How well put, really! You cannot just develop abstractions directly, unless you talk directly to God, if you allow me to exaggerate a little.

It is generally accepted that abstractions are used to reduce software complexity. In my opinion that is only one part of the truth or, to be more precise, it does not reveal the essence. I believe that the real essence of abstractions is that they allow you to view the structure (or “meaning”, if you prefer a rather philosophical tone) of things in a clearer and deeper way. And this is what leads us to first understand and then deal with complexity.

And since I am in the consulting business, I cannot but comment on the fact that some people find it very hard to grasp the whole process of constructing abstractions and/or the domain a particular set of abstractions can be applied in. I wouldnot want to elaborate on this, at least not for now, but I have the feeling that they just do not get it. In my opinion, they are either under-experienced or under-educated. I would definitely recommend a little science history reading ;-)
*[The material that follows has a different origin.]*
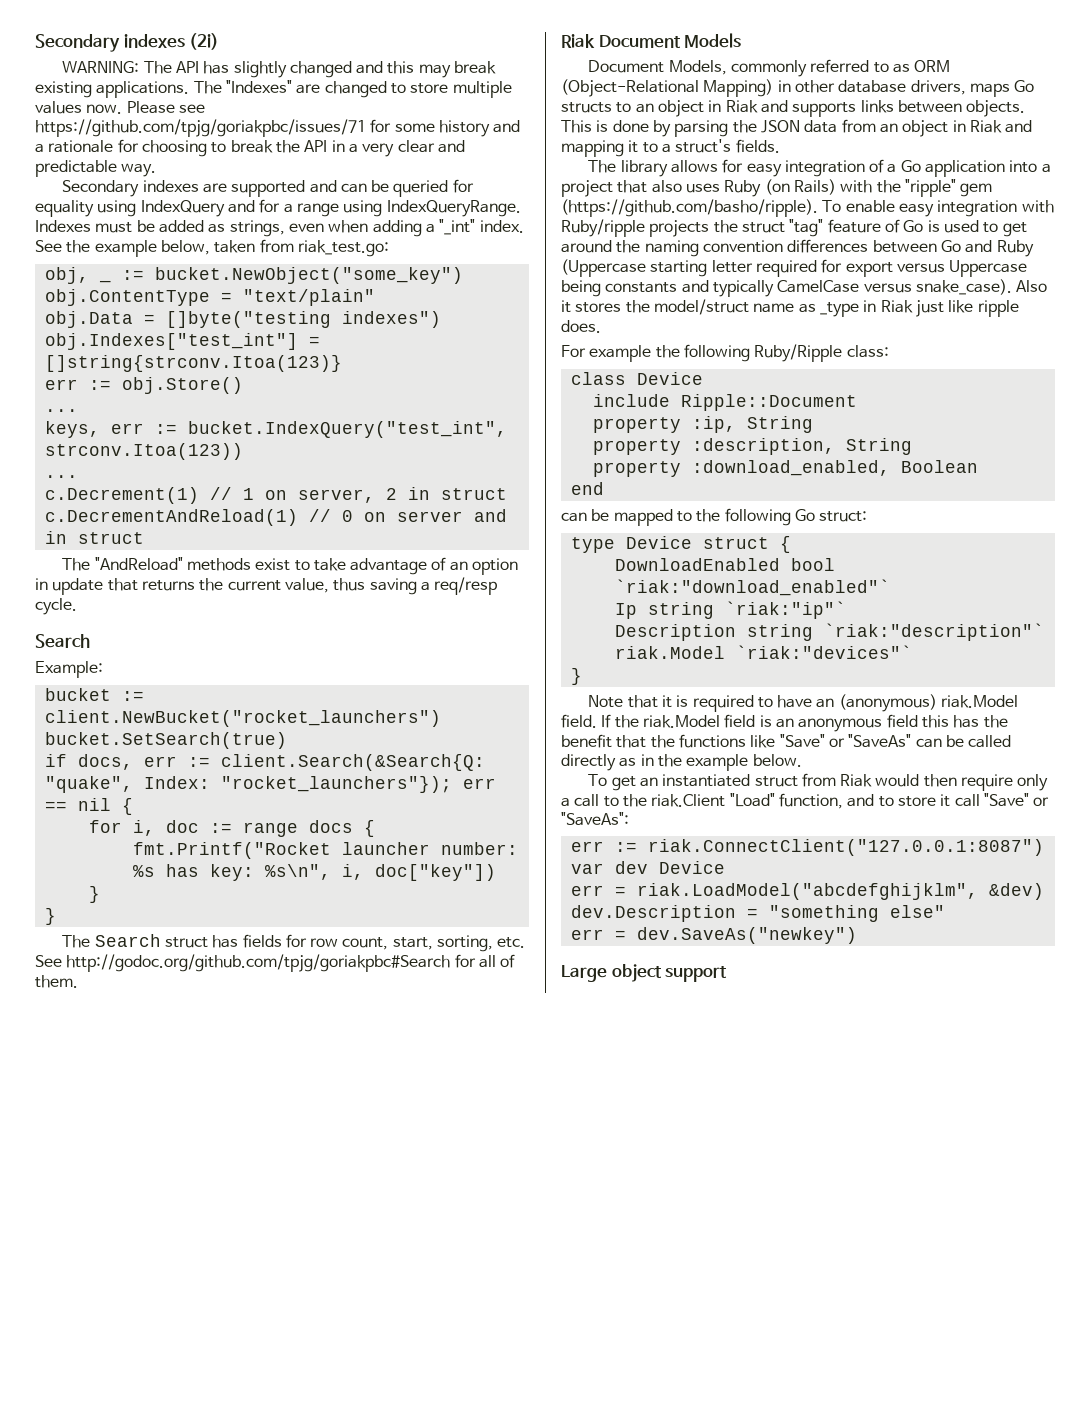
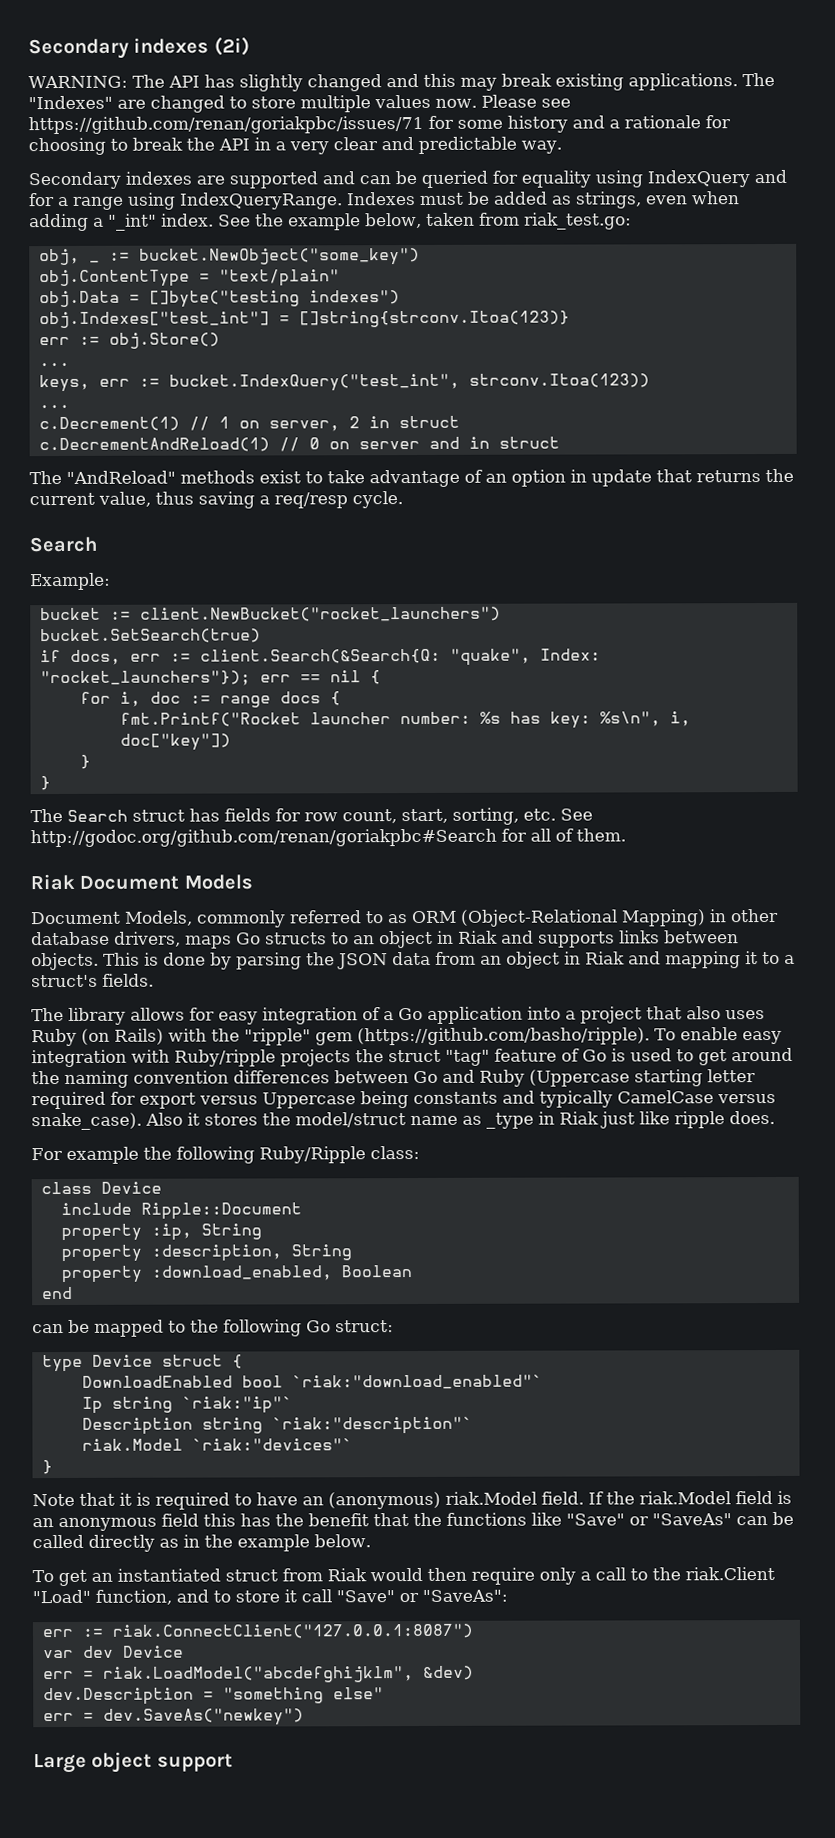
[35,119,366,137] https://github.com/tpjg/goriakpbc/issues/71 -> [28,115,424,135] https://github.com/renan/goriakpbc/issues/71
[66,954,451,972] http://godoc.org/github.com/tpjg/goriakpbc#Search -> [30,828,497,848] http://godoc.org/github.com/renan/goriakpbc#Search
(Micro)Kernel-based Middleware

Tuesday, October 9th, 2007

While trying to write the “About Me” comment you can see in the sidebar, I remembered that a while ago (~2K?) I had proposed to my MSc advisor a research approach to flexible and more “open-minded” software.

The idea is that after you come up with a basic understanding of your problem area and pin down some basic requirements, you start building a kernel or a microkernel supporting the desired features. Everything else should come on top of that in the form of layers. Of course, operating systems work that way, and this is what gave me the idea.

In a previous paper of mine “Digital Typography in the New Millenium: Flexible Documents by a Flexible Engine“, I had proposed such an approach for an extensible next-generation typesetting engine (… those were the years I played around with LaTeX…). Unfortunately, due to lack of resources, these ideas have never transformed into coding, apart from some very early, unpublished attempts.

I have followed the same path in the paper “Non-stop Provision of Internet Services via a Reflectively Load-Sharing Architecture“, where the foundation of a meta-shell approach to programming with DSLs was publicly laid down. This time, my initial prototype in Python was almost feature-complete and the ideas in the paper were all implemented and tested. In the line of this proposal, I am continuing the project in Java. This time, I WILL make the source code publicly accessible and - of course - with an Open Source license. For now, I am preparing the supporting libraries under the ckkl-core project.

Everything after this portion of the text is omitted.